> _What the task requires_: Reproduction of part of the material below, pictures omitted: copy exactly, and only, the lines starting with the one with "in recent years." and going on through the one with "- For multi-DCI".

*** Block opens ***

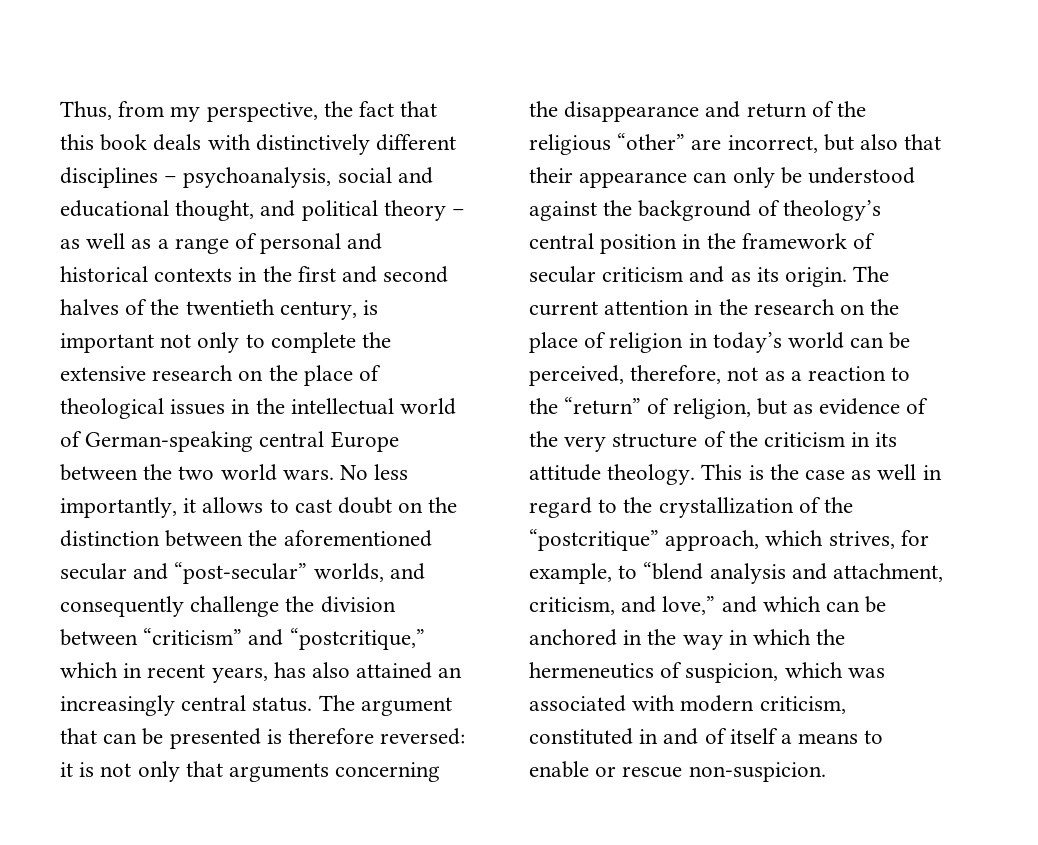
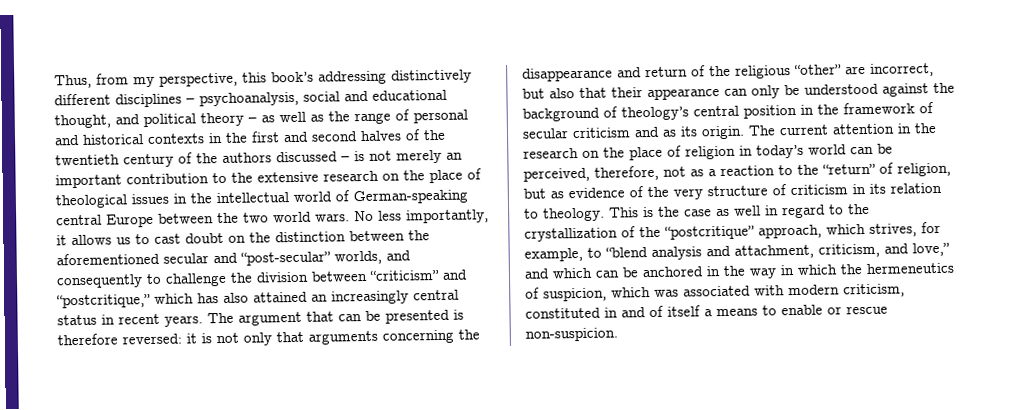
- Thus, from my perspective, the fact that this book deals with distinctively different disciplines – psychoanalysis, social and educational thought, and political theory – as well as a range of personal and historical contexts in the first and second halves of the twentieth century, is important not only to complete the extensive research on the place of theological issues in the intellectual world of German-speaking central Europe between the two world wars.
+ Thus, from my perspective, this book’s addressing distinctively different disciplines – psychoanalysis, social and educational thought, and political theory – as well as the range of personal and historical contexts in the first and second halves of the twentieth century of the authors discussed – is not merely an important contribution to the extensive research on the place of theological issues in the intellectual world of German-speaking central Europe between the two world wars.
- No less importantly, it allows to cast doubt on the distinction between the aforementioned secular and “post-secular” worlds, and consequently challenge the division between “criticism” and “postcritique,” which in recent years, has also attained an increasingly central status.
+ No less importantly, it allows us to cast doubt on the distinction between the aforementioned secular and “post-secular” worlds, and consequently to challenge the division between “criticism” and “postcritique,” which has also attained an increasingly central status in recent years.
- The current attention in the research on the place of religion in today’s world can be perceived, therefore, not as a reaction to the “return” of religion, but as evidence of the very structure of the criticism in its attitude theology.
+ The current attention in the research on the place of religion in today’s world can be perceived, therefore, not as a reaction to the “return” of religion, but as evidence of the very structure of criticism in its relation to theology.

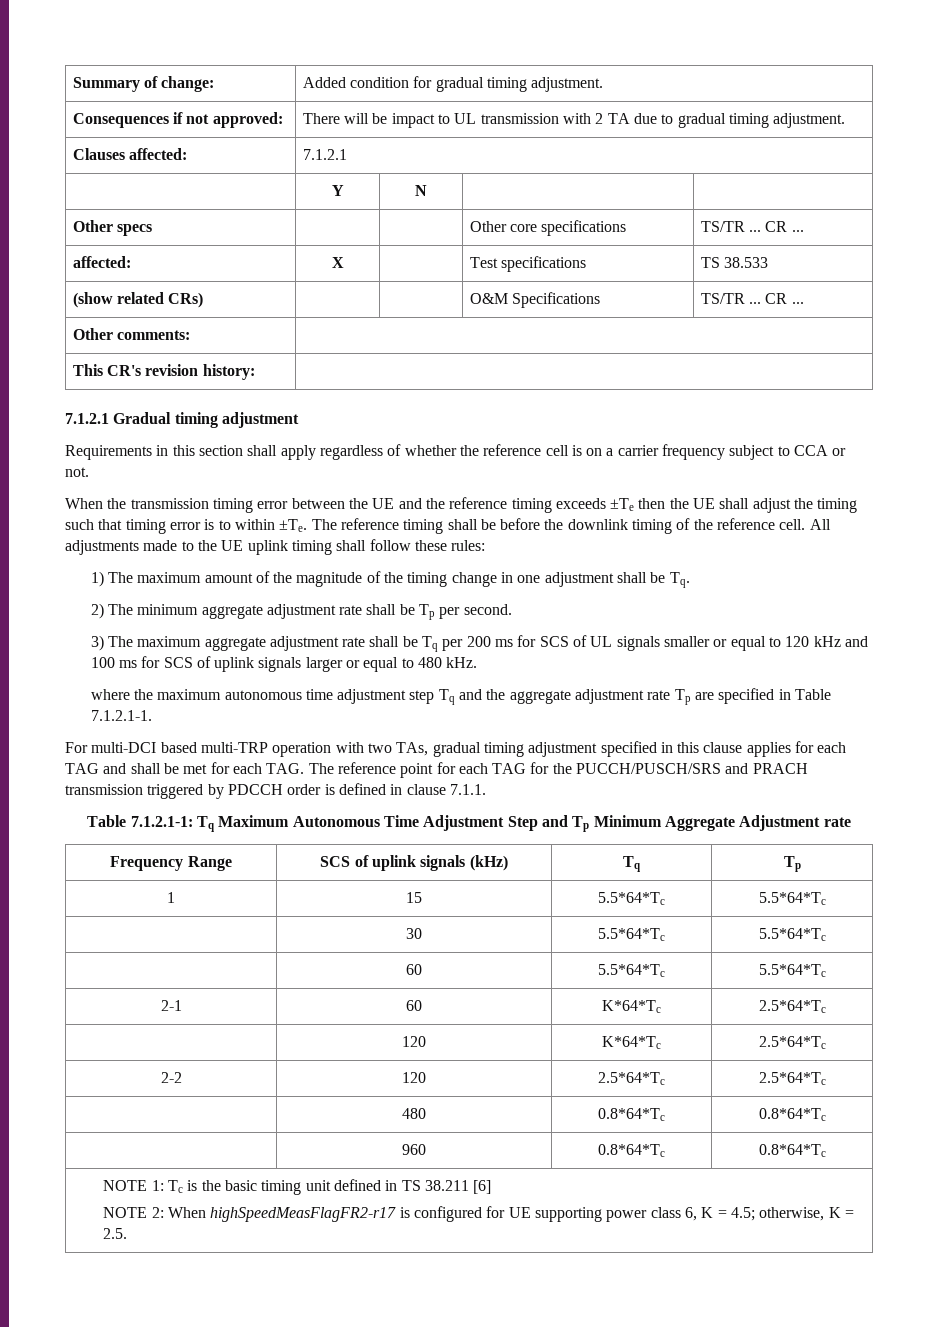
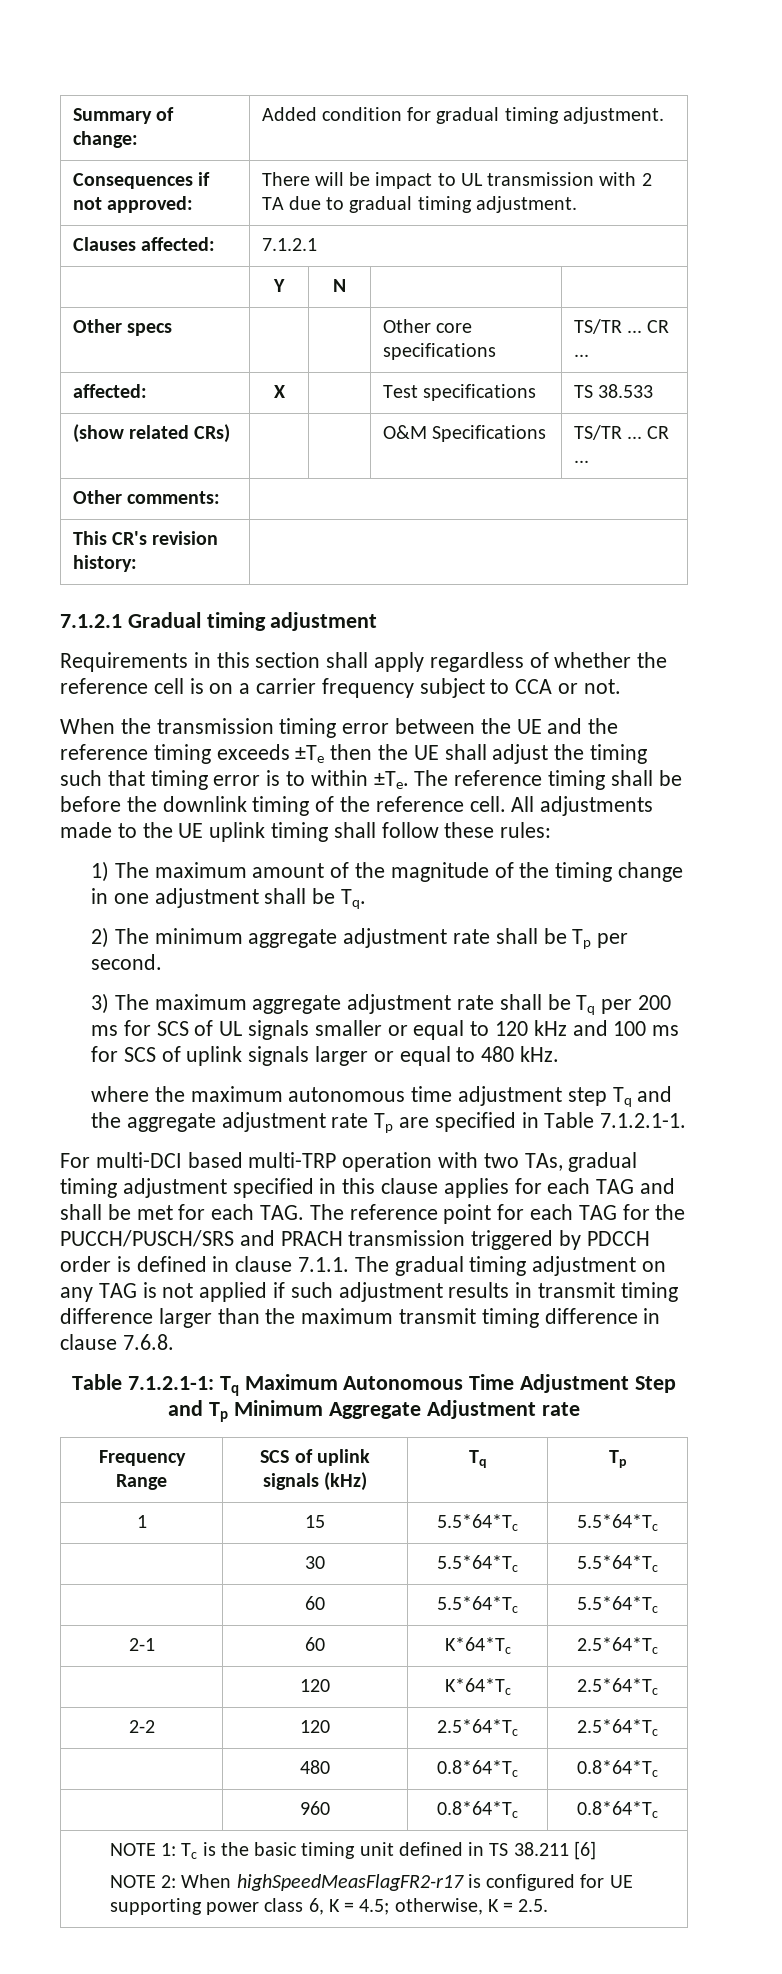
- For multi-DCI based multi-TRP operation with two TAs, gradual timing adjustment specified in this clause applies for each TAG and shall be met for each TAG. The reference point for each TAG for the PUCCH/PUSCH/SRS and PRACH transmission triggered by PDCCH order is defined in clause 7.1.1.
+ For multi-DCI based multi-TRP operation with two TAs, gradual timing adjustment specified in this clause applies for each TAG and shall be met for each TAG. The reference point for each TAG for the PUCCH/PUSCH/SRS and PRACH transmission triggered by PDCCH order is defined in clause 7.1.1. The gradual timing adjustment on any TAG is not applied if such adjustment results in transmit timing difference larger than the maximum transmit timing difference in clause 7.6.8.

*** Block closes ***

> _Task output_:
+ No less importantly, it allows us to cast doubt on the distinction between the aforementioned secular and “post-secular” worlds, and consequently to challenge the division between “criticism” and “postcritique,” which has also attained an increasingly central status in recent years.
- The current attention in the research on the place of religion in today’s world can be perceived, therefore, not as a reaction to the “return” of religion, but as evidence of the very structure of the criticism in its attitude theology.
+ The current attention in the research on the place of religion in today’s world can be perceived, therefore, not as a reaction to the “return” of religion, but as evidence of the very structure of criticism in its relation to theology.

- For multi-DCI based multi-TRP operation with two TAs, gradual timing adjustment specified in this clause applies for each TAG and shall be met for each TAG. The reference point for each TAG for the PUCCH/PUSCH/SRS and PRACH transmission triggered by PDCCH order is defined in clause 7.1.1.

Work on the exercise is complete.